Consider these findings from a recent research survey on Bernie Madoff: Jews are two-and-a-half times more likely than non-Jews to correctly answer the question: "What is Madoff's religion?" Jewish respondents are seven-and-a-half times more likely than non-Jewish respondents to believe that the con man's religion is significant. And Jews are more likely than their non-Jewish counterparts to agree with the statement that "people might think less of Jews because Madoff is a Jew."
You get the picture. Jews are sensitive to the fact that they share a religious identity with modern history's most notorious fraudster. But perhaps you're not surprised by these findings. After all, we know it doesn't feel so hot when a Jew knowingly cheats thousands of people and institutions out of their money. We don't need a survey to tell us so when we feel it in our kishkes.
So where's the news here?
Well, consider this: This survey didn't take stock of the views of an adult population. Rather, it gauged the opinions of college students. And these students — contrary to fulfilling the stereotype of disengaged Jewish youth — expressed outright concern and, in many cases, loathing at what Madoff did. Just like the rest of us.
This past March, I conducted a survey as part of my doctoral research on news coverage of scandal. I sent the survey to every student who self-identifies as Jewish at a mid-sized northeastern university (academic ethical guidelines prevent me from naming the university). I heard back from 119 of them.
I also sent the survey to a sample of non-Jewish students on the same campus. I heard back from 152 of them. This survey represents, as far as I can tell, the first attempt to quantify how a college-aged population thinks about Madoff. And I found a clear difference in the way Jewish and non-Jewish students felt about this Ponzi schemer.

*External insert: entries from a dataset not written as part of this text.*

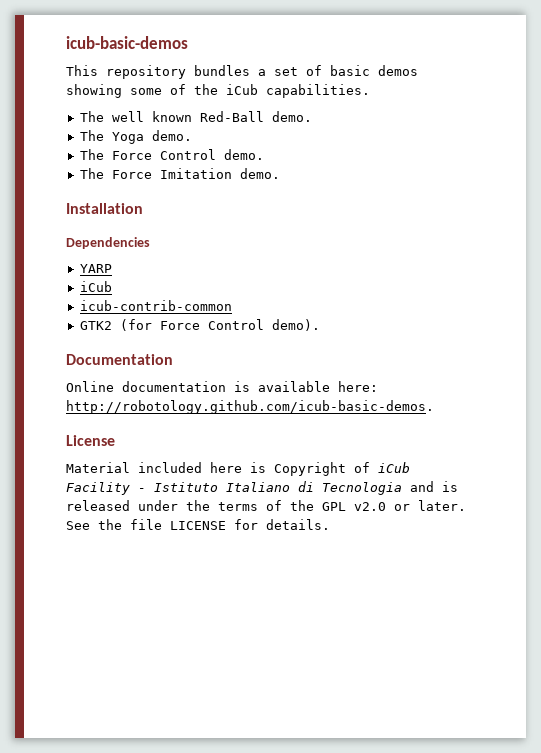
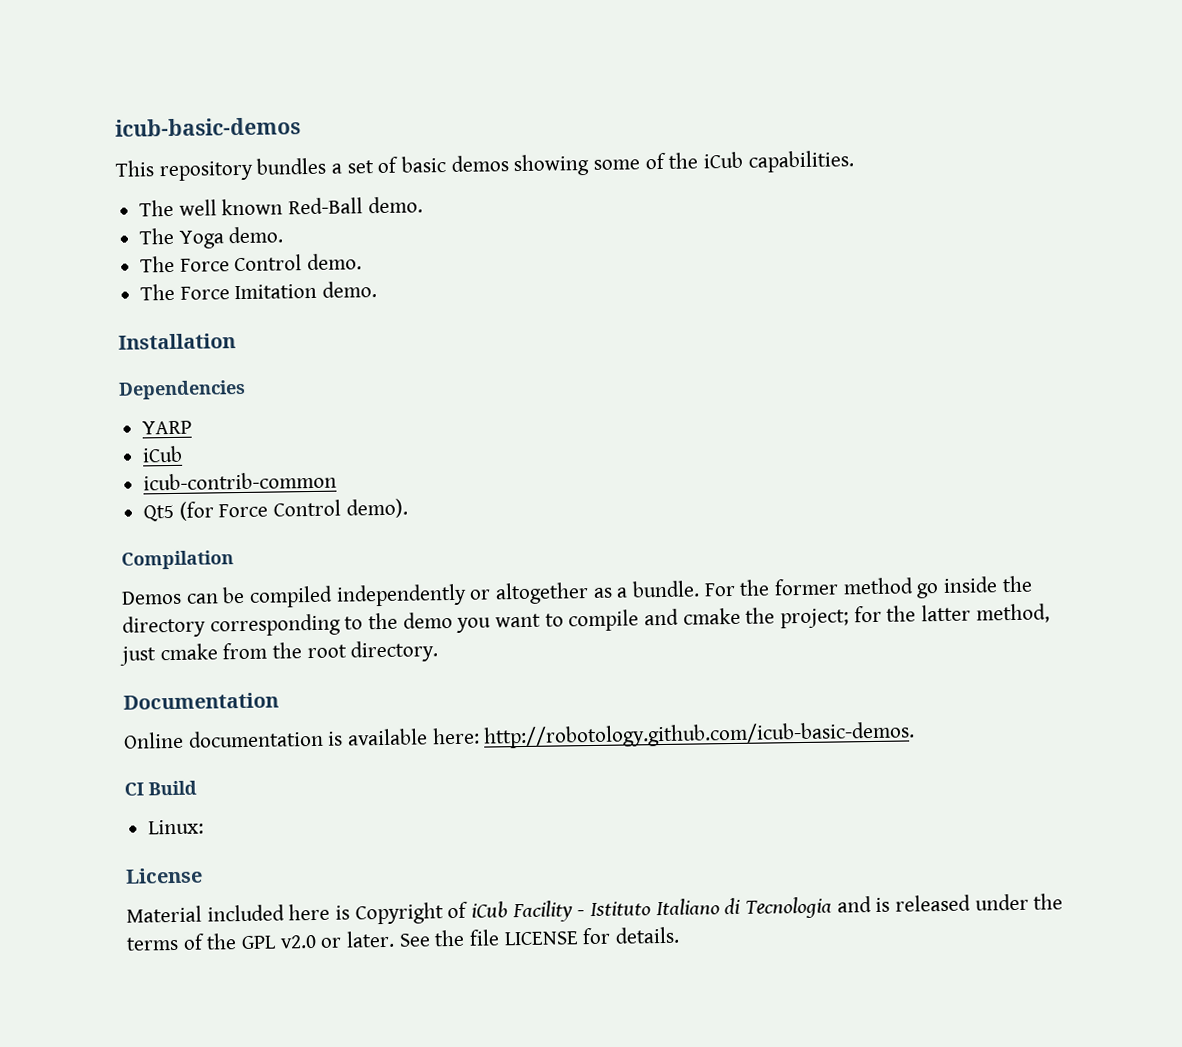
[79,321,112,330] GTK2 -> [143,504,175,522] Qt5
(320, 325) none -> [121,550,234,570] [121,575,1033,608] [122,603,1050,638] [119,640,439,666] // Compilation // Demos can be compiled independently or altogether as a bundle. For the former method go inside the directory corresponding to the demo you want to compile and cmake the project; for the latter method, just cmake from the root directory.
(434, 407) none -> [124,780,197,796] [148,819,205,835] // CI Build // Linux:

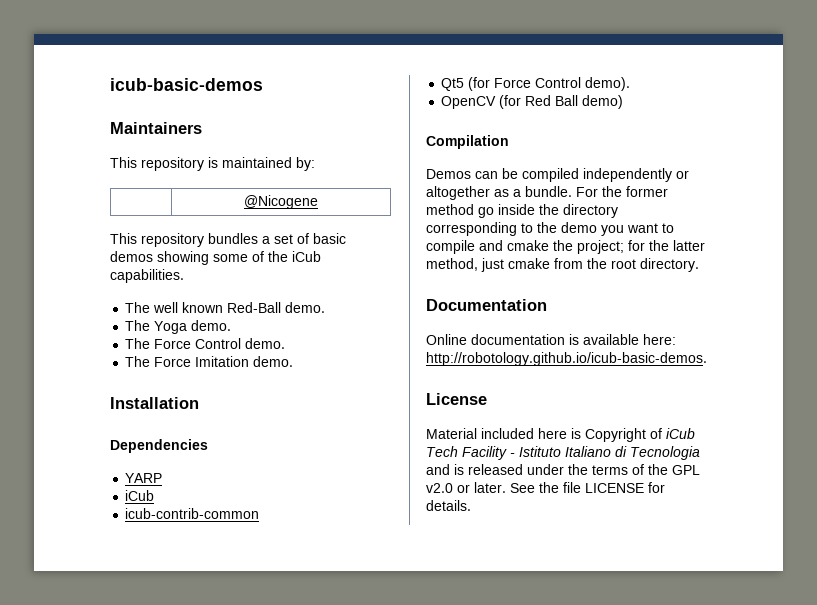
(301, 127) none -> [110,122,202,134] [110,157,315,171] [244,195,318,209] // Maintainers // This repository is maintained by: // | @Nicogene
(408, 508) none -> [441,95,624,109] // OpenCV (for Red Ball demo)
[483,721,916,749] [124,780,197,796] [148,819,205,835] http://robotology.github.com/icub-basic-demos. // CI Build // Linux: -> [426,352,707,366] http://robotology.github.io/icub-basic-demos.
(509, 909) none -> [426,446,458,457] Tech

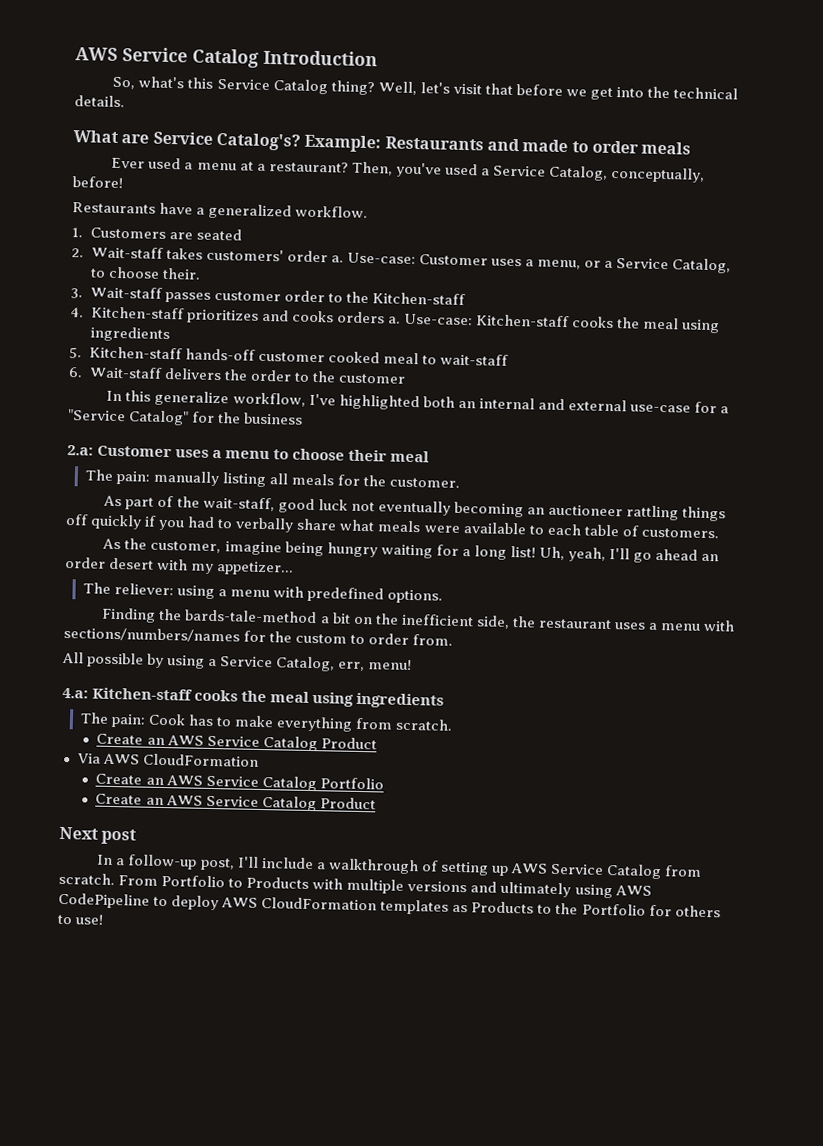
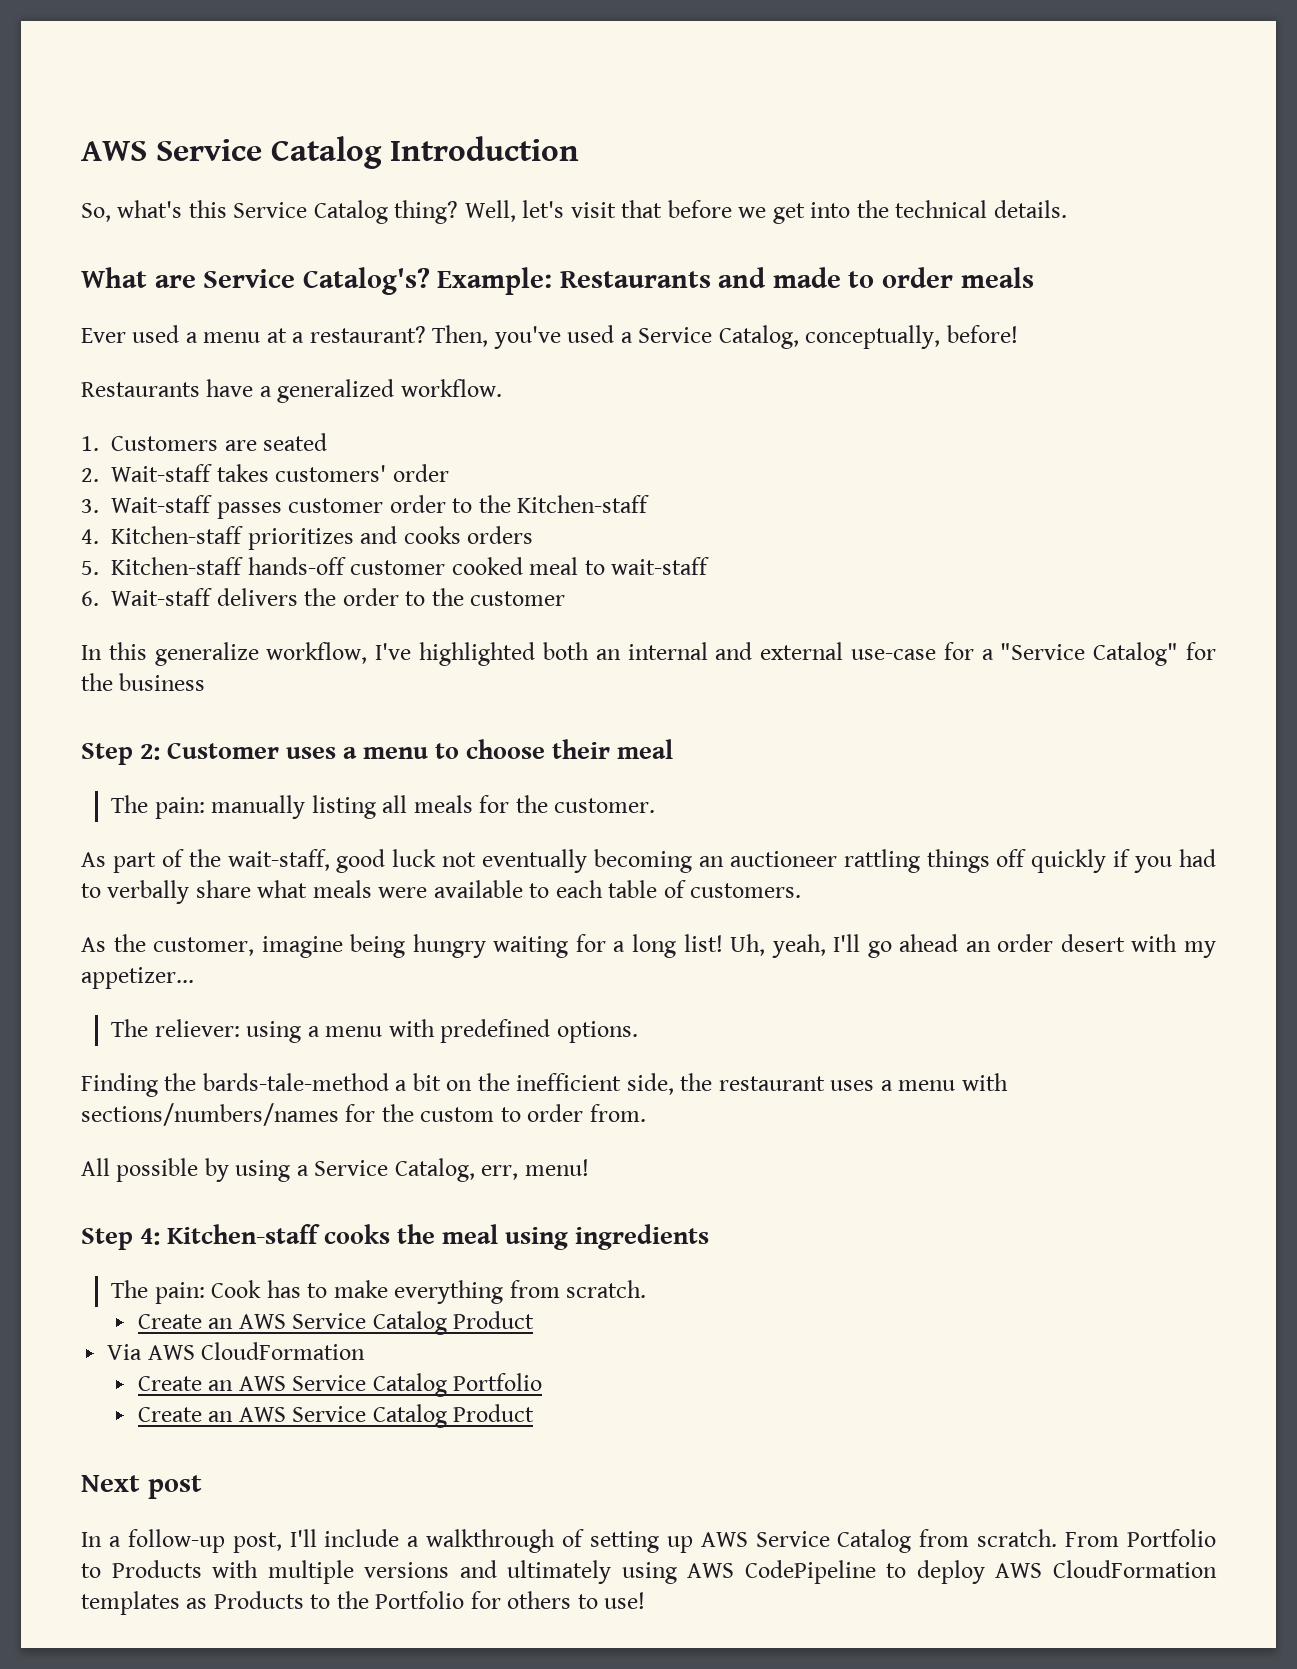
[330,252,732,274] [89,266,201,280] a. Use-case: Customer uses a menu, or a Service Catalog, to choose their. -> (449, 473) none
[387,313,721,334] [89,326,170,343] a. Use-case: Kitchen-staff cooks the meal using ingredients -> (534, 535) none
[67,445,94,456] 2.a: -> [81,743,161,765] Step 2:
[62,687,89,699] 4.a: -> [81,1228,161,1250] Step 4:

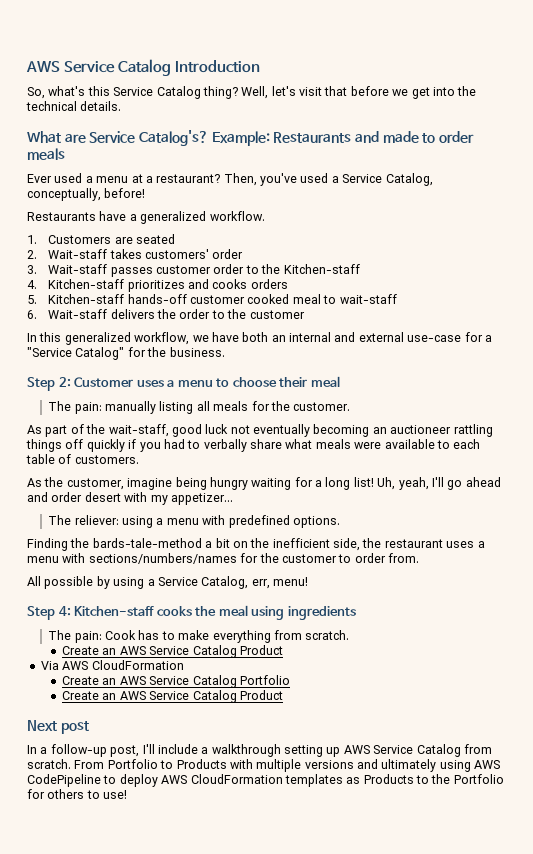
[154,642,536,666] generalize workflow, I've highlighted -> [64,332,239,345] generalized workflow, we have
[119,673,206,691] business -> [169,347,225,357] business.
[965,941,991,952] an -> [27,492,48,502] and
[420,1107,495,1122] custom -> [281,554,337,563] customer
[562,1529,585,1547] of -> (281, 750) none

Take this example: One in four non-Jews polled agreed that Madoff's crimes reflect badly on Jews. In contrast, one in two Jewish students felt the same way. And while a little more than half of Jewish respondents and a little less than half of non-Jewish respondents correctly identified Madoff in an unmarked photograph of him, Jewish students were more likely to respond negatively when asked what they feel about him.
"I'm jewish [sic] so Im [sic] hoping he doesn't start to once again give jews [sic] a bad name and feed stereotypes," wrote one student." Wrote another: "He is jewish [sic] and so am I and this is the biggest outrage and theft is [sic] years and it happened in my community. He also stole from jewish [sic] organizations. He also went to camp with my mom."
A majority of these Jewish students ranked Judaism as important to their identity, even though 63 percent of them eat pork. Of the Jewish respondents, more than 90 percent have had a Bar or Bat Mitzvah, and a little less than half have visited Israel.
The results of this survey indicate the complexity of ethnic identification among a group of Jewish young adults. Among these survey respondents, there's no correlation between having a Bar or Bat Mitzvah and keeping kosher.
At the same time, a majority of Jewish respondents view Judaism as significant to their personal identity. Indeed, they feel great shame that Madoff is Jewish. Social psychology instructs us that feelings of shame and its foil — pride — stem from feelings of group attachment.
Perhaps this survey is an indication that religious attachment transcends religious observance. After all, for this group of young Jews, religious attachment is something that one feels, not necessarily what one does. We know that you don't have to be an observant Jew to feel the attachment of Judaism and identify strongly as a Jew. Most adults who identify as Jewish don't keep kosher. When we measure a person's adherence to the Jewish religion without taking into account emotional ties (both positive and negative), we're not providing a full picture of religious attachment.
The emotional attachment to Judaism is present among this sample group. The shame that Madoff made them feel proves it. Just like for the rest of us.
Hinda Mandell, a doctoral candidate in mass communications at Syracuse University, studies the role of scandal in society. She has also reported on Bernard Madoff for The Boston Globe.